Here we show you how to use PySpark on HDInsight to analyze the streaming data ingestion we set up in the previous article. We look at how HDInsight lets developers quickly set up and use PySpark without needing to spend time and effort administering it.

This article is a sponsored article. Articles such as these are intended to provide you with information on products and services that we consider useful and of value to developers

The first article of this series stepped through building a Kafka cluster on HDInsight. Then, the second part explored adding data to the sample application. This article walks through the process of streaming that data to Spark using PySpark in a Jupyter notebook. This notebook and the other required files can be found here.

Prerequisites

As in the previous article, this demonstration will obtain host information from Secure Shell Protocol (SSH) interfaces.

In a browser, navigate to the Jupyter engine in the cluster. Enter the login credentials for the previously established admin profile.

Notably, the notebook output differs from the command-line output.

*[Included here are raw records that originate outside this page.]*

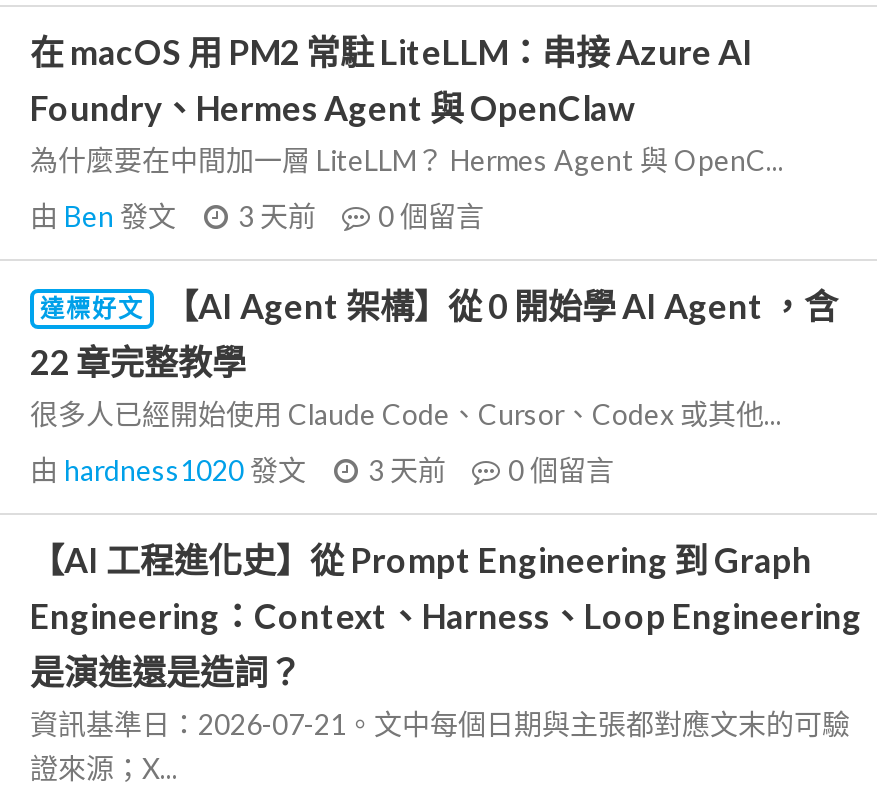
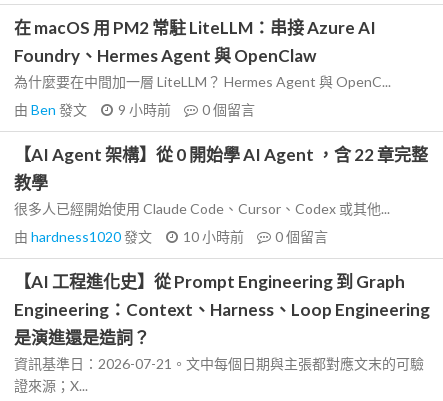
- 由Ben發文 3 天前 0個留言
+ 由Ben發文 9 小時前 0個留言

- 達標好文
- 【AI Agent 架構】從 0 開始學 AI Agent ，含
- 22 章完整教學
+ 【AI Agent 架構】從 0 開始學 AI Agent ，含 22 章完整
+ 教學

- 由hardness1020發文 3 天前 0個留言
+ 由hardness1020發文 10 小時前 0個留言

The same code appears twice. First, it appears in the Jupyter notebook, kafka_streaming.ipyn. Then, it appears in the Python code file, kafka_streaming.py. Each file performs the same function with the same code.

Next, upload the Python script to the main Spark cluster node and execute the command-line script using the following command:

spark-submit --packages org.apache.spark:spark-sql-kafka-0-10_2.11:2.2.0 kafka_streaming.py

To access the Jupyter notebook, initiate the environment in a browser. It is important to replace CLUSTERNAME with the Spark cluster name. The Jupyter setup on HDInsight Spark is automatic and already configured on setup. The URL is as follows:

https://CLUSTERNAME.azurehdinsight.net/jupyter

Instead of downloading the notebook, it is also possible to create a new PySpark notebook.

Now, link the notebook to the necessary Java packages using the following commands:

%%configure -f
{
    "Conf":	{"spark.jars.packages":
               "org.apache.spark:spark-sql-kafka-0-10_2.11:2.2.0"
}

The –f option restarts the Spark session. This can be omitted if the magic runs in the first cell. However, note that if this command is re-executed, all of the pre-run data is erased.

At the time of writing, the above configuration worked properly. However, the software environment changes all too quickly. For this reason, the next cell contains this command:

sc.version

This can determine the correct Spark version above.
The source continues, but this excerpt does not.